The Caribbean is famous for many things, from rum to reggae, to its beautiful beaches and balmy summers. One thing it’s not particularly known for, however, is being an investment hub. But perhaps it should be.
With just one of its countries (Haiti) listed as one of the least economically developed countries and most being thriving tourist destinations, there are more Caribbean investment opportunities than you might think. Here are a few reasons why investing in the region can be a great move.
Location, location, location
Situated in the middle of the Americas, the Caribbean offers easy access to markets in North, South and Central America. For example, Dominica is located within 1,500 miles of both the US and South America, both of which can be visited via one of the country’s two international airports.
Dominica is also in close proximity to all the other Caribbean nations by boat or plane. It is also part of the Caribbean Community and Common Market (CARICOM), an organisation of 15 Caribbean countries that facilitates free trade through minimal tariffs and no price controls. The region also has trade deals with the US, EU and Canada, which all include duty-free provisions.
The Caribbean is renowned for its political stability, with a “reputation for being one of the most democratic regions in the world. The 20-odd countries and territories…have a generally strong track record of regular elections, political stability and a lack of politically motivated violence.” This makes it conducive to investment.
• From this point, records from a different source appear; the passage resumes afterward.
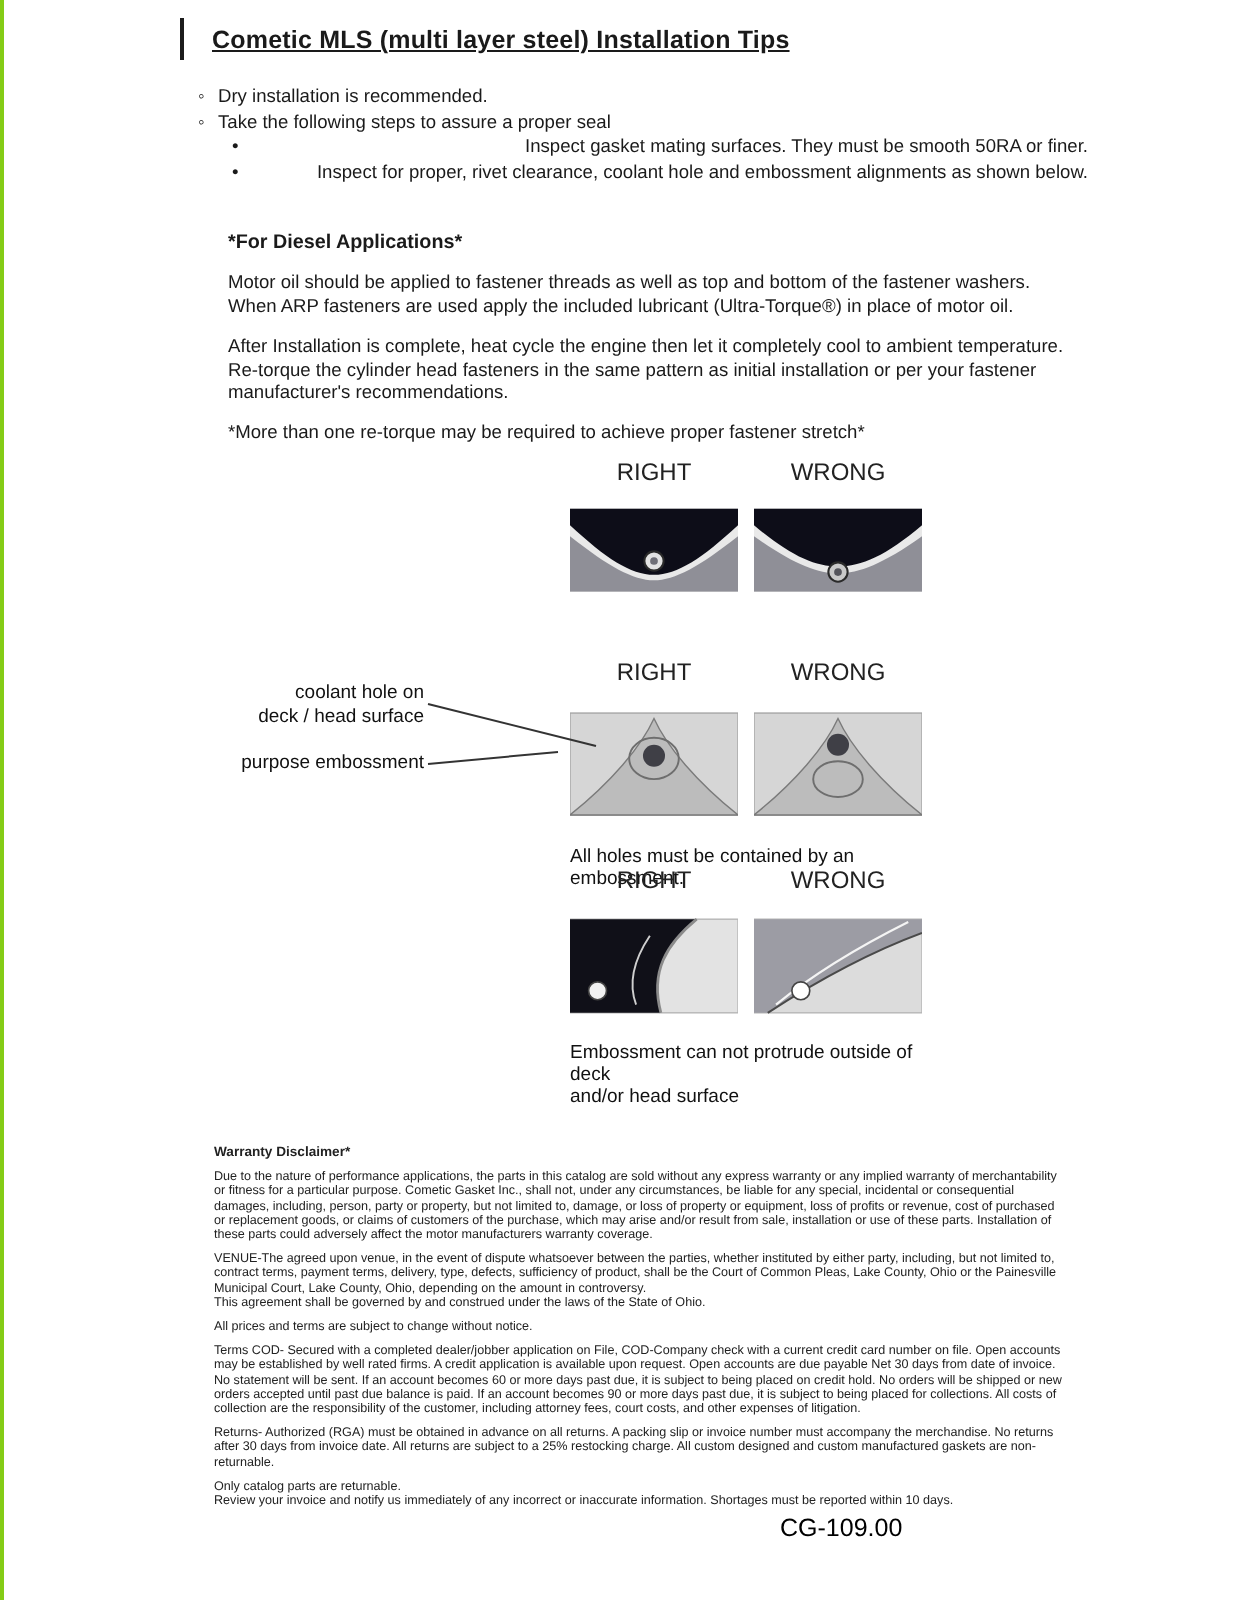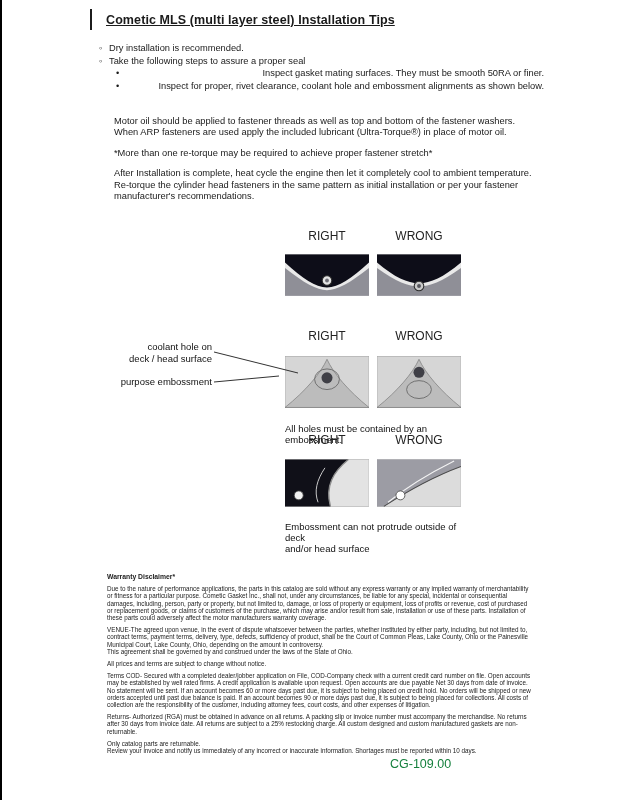--- a/index.html
+++ b/index.html
@@ -1,20 +1,20 @@
 <!DOCTYPE html>
 <html><head>
 <meta charset="utf-8">
 <style>
   * { margin:0; padding:0; box-sizing:border-box; }
   html,body { background:#ffffff; }
   .page {
     position:relative; width:618px; height:800px; background:#ffffff;
     font-family:"Liberation Sans","DejaVu Sans",sans-serif; color:#1a1a1a;
-    overflow:hidden; border-left:2px solid #000000;
+    overflow:hidden; border-left:2px solid #84cc16;
   }
   .title-tick { position:absolute; left:88px; top:9px; width:2px; height:21px; background:#1c1c1c; }
   .page-title {
     position:absolute; left:104px; top:13px; font-size:12.5px; font-weight:bold;
     text-decoration:underline; letter-spacing:.1px;
   }
   .tips { position:absolute; left:97px; top:42px; width:445px; font-size:9.3px; line-height:12.7px; list-style:none; }
   .tip { position:relative; padding-left:10px; }
   .tip.hollow::before { content:"◦"; position:absolute; left:0; top:0; }
   .tip.solid { margin-left:17px;text-align:right; }
@@ -36,41 +36,42 @@
 
   .callout { position:absolute; text-align:right; font-size:9.5px; line-height:11.5px; color:#111; }
   #callout-coolant { left:112px; top:341px; width:98px; }
   #callout-emboss  { left:104px; top:376px; width:106px; }
   #callout-lines { position:absolute; left:211px; top:342px; }
 
   .disclaimer { position:absolute; left:105px; top:573px; width:424px; font-size:6.3px; line-height:7.2px; color:#222; }
   .disclaimer-heading { font-size:6.8px; font-weight:bold; margin-bottom:5px; }
   .disclaimer p { margin-bottom:5px; }
 
-  .footer-code { position:absolute; left:388px; top:757px; font-size:12.5px; color:#15803d; }
+  .footer-code { position:absolute; left:388px; top:757px; font-size:12.5px; color:#000000; }
 </style>
 </head>
 <body>
 
 <div class="page">
 
   <div class="title-tick"></div>
   <h1 class="page-title">Cometic MLS (multi layer steel) Installation Tips</h1>
 
   <div class="tips">
     <div class="tip hollow"><span>Dry installation is recommended.</span></div>
     <div class="tip hollow"><span>Take the following steps to assure a proper seal</span></div>
     <div class="tip solid"><span>Inspect gasket mating surfaces.  They must be smooth 50RA or finer.</span></div>
     <div class="tip solid"><span>Inspect for proper, rivet clearance, coolant hole and embossment alignments as shown below.</span></div>
   </div>
 
   <div class="diesel">
+    <div class="diesel-heading">*For Diesel Applications*</div>
     <p>Motor oil should be applied to fastener threads as well as top and bottom of the fastener washers. When ARP fasteners are used apply the included lubricant (Ultra-Torque®) in place of motor oil.</p>
+    <p>After Installation is complete, heat cycle the engine then let it completely cool to ambient temperature. Re-torque the cylinder head fasteners in the same pattern as initial installation or per your fastener manufacturer's recommendations.</p>
     <p>*More than one re-torque may be required to achieve proper fastener stretch*</p>
-    <p>After Installation is complete, heat cycle the engine then let it completely cool to ambient temperature. Re-torque the cylinder head fasteners in the same pattern as initial installation or per your fastener manufacturer's recommendations.</p>
   </div>
 
   <div class="diagrams">
 
     <div class="dg-row" id="dg-row1">
       <div class="dg-labels">
         <div class="dg-label">RIGHT</div>
         <div class="dg-label">WRONG</div>
       </div>
       <div class="dg-images">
Here in Dominica, the government has scored particularly highly for its political stability over the last few decades. According to The Global Economy’s political stability index, the country had an average value of 0.92 between 1996 and 2020, which is much higher than the world average of -0.07. It’s also very business-friendly, with the government introducing a raft of market-oriented measures in recent times, including the Small Business One Stop initiative and a $27M small business loan facility.
In addition to its political stability, the Caribbean is economically steady too. This is largely fueled by the region’s thriving tourism industry, with the region receiving over 30 million visitors a year. Tourism accounts for roughly a quarter of the Caribbean’s GDP.
Dominica’s own tourism sector has grown massively over the years, and its economy is predicted to record sustained annual growth of 5% between 2022 and 2026. This is down to both Dominica’s flourishing tourism sector and huge public spending levels.
As well as in tourism, there are plenty of investment opportunities in the Caribbean, including thriving industries like agriculture and the blue economy.
Here in Dominica, investing in the country is incredibly easy thanks to the citizenship by investment programme. This allows individuals to contribute towards the Dominica’s economy and receive Dominican citizenship in return. All you need to do is invest a set amount in either the Economic Diversification Fund or real estate, with the former route helping you to improve projects in the public and private sector that are in need of financial support. Meanwhile, the real estate option lets you hold authorised property worth at least $200,000, with many of these eco-resorts that are designed to be as sustainable as possible.